Business groups emerged as unexpected allies. Construction companies, hotels, restaurants, garment factories, and immigrant-dependent small businesses reported lost revenue as workers and customers stayed home for fear of ICE raids and militarized streets. In response, the Los Angeles Area Chamber of Commerce and the Los Angeles Business Council spoke out against the federal actions and urged an end to the troop presence and immigration sweeps.
Artists and cultural figures helped keep public attention on the issue. Musicians such as Ivan Cornejo and Junior H helped raise funds for immigrant-rights organizations and legal-defense efforts, while stars including Olivia Rodrigo, Becky G, Finneas, Chiquis, Tyler, the Creator, and will.i.am used performances, public statements, and protest art—including the Black Eyed Peas track “East LA”—to condemn the raids and militarization.
Support also spread beyond the city’s core.
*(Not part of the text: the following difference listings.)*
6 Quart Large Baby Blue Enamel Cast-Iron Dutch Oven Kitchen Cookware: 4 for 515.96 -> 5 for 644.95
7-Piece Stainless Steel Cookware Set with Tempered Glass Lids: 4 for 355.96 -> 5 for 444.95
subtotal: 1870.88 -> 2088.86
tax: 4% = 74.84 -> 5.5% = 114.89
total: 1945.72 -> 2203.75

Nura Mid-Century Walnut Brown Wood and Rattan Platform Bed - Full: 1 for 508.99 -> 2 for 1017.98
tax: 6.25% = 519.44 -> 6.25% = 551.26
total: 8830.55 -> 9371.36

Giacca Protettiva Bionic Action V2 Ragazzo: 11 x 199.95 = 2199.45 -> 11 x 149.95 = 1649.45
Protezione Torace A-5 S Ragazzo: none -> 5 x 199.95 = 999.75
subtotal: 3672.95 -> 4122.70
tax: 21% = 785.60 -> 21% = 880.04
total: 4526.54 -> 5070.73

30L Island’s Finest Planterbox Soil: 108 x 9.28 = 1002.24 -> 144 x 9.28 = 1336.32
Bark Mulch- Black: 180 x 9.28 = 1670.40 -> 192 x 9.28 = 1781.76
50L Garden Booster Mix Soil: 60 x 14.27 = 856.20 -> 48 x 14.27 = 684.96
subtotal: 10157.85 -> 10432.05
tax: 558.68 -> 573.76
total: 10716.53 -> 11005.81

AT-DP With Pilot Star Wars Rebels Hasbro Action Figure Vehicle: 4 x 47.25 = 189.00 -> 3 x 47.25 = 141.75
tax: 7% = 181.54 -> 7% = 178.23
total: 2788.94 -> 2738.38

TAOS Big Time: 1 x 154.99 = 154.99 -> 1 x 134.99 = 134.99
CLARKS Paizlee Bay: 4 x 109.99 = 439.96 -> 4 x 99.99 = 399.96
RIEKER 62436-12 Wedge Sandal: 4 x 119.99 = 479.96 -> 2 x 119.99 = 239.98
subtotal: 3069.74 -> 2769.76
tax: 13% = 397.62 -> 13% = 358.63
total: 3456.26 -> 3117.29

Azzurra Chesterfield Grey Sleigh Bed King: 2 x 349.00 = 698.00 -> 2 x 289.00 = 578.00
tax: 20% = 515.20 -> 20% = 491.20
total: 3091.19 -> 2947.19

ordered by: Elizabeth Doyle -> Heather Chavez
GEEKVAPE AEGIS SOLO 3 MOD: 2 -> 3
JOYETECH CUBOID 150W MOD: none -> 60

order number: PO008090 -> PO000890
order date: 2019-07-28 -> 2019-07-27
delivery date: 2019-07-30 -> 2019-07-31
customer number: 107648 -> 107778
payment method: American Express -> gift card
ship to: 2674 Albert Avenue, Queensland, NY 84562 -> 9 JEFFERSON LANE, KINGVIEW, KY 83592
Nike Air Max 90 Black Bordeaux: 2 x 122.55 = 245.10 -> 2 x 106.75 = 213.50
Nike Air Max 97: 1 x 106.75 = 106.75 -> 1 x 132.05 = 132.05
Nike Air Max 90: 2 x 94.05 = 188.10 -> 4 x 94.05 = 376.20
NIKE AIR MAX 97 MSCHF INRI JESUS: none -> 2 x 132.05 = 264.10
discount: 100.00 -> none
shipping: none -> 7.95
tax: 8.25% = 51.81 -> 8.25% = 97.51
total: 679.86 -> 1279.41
The Nation recounts that residents of mostly white, middle-class suburbs such as Topanga Canyon organized leafleting at farmers’ markets, urging neighbors to oppose the ICE raids and support farmworkers and immigrant communities.
Throughout June and July 2025, this multi-front campaign kept its central demands clear: remove the troops from Los Angeles and end the intensified ICE raids. Organizers emphasized unity across unions, immigrant-rights advocates, Democrats, business leaders, faith groups, and suburban supporters, working to avoid infighting and maintain a consistent, public-facing message.
By late July, according to The Nation and other outlets it cites, nearly all of the roughly 5,000 troops—more than 4,000 National Guard members and 700 Marines—had withdrawn from the city. “President Trump is realizing that his political theater backfired,” Governor Newsom declared at the time. “This militarization was always unnecessary and deeply unpopular.”
For organizers in Los Angeles, the episode has come to be known informally as the LA Resistencia. Supporters argue that its experience offers lessons for other cities confronting federal overreach: build on long-term organizing infrastructure, set clear and shared goals, and unite the broadest possible coalition to defend vulnerable communities and constrain presidential power.